- [TRY IT]
Omitting all images, transcribe the listing word for word.

»»

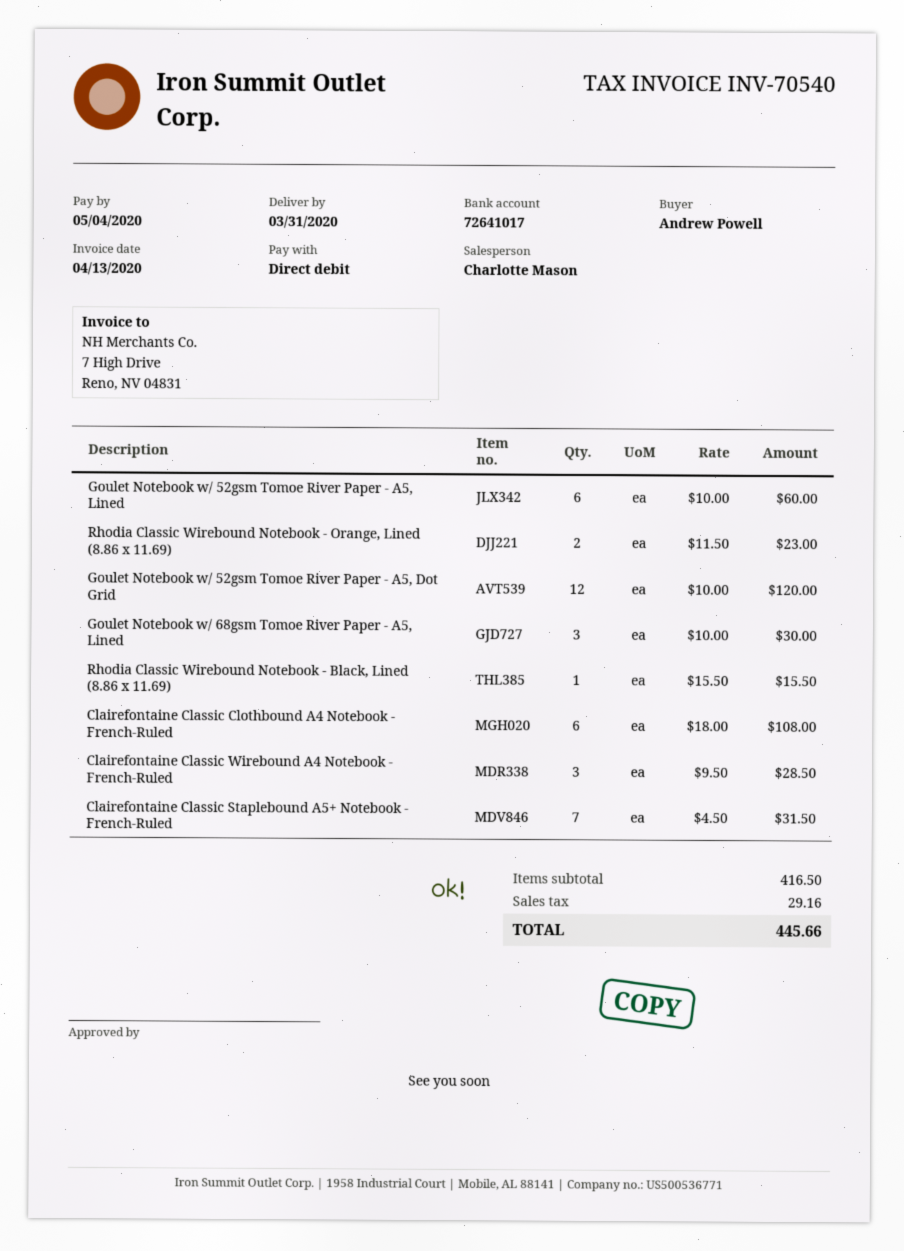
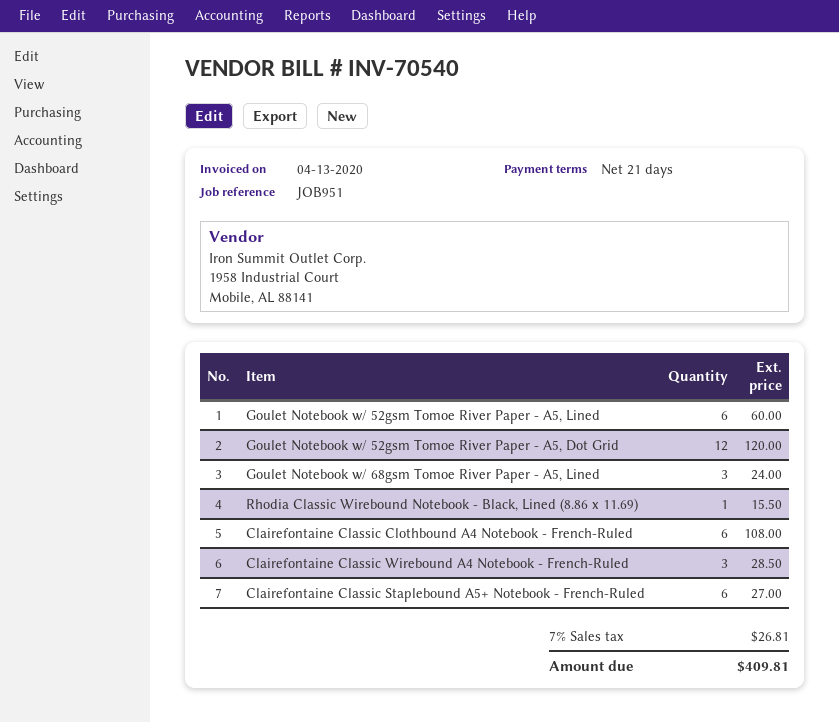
Rhodia Classic Wirebound Notebook - Orange, Lined (8.86 x 11.69): 2 for 23.00 -> none
Goulet Notebook w/ 68gsm Tomoe River Paper - A5, Lined: 3 for 30.00 -> 3 for 24.00
Clairefontaine Classic Staplebound A5+ Notebook - French-Ruled: 7 for 31.50 -> 6 for 27.00
tax: 29.16 -> 26.81
total: 445.66 -> 409.81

««

- [ANSWER BOX]
Rhodia Classic Wirebound Notebook - Orange, Lined (8.86 x 11.69): 2 for 23.00 -> none
Goulet Notebook w/ 68gsm Tomoe River Paper - A5, Lined: 3 for 30.00 -> 3 for 24.00
Clairefontaine Classic Staplebound A5+ Notebook - French-Ruled: 7 for 31.50 -> 6 for 27.00
tax: 29.16 -> 26.81
total: 445.66 -> 409.81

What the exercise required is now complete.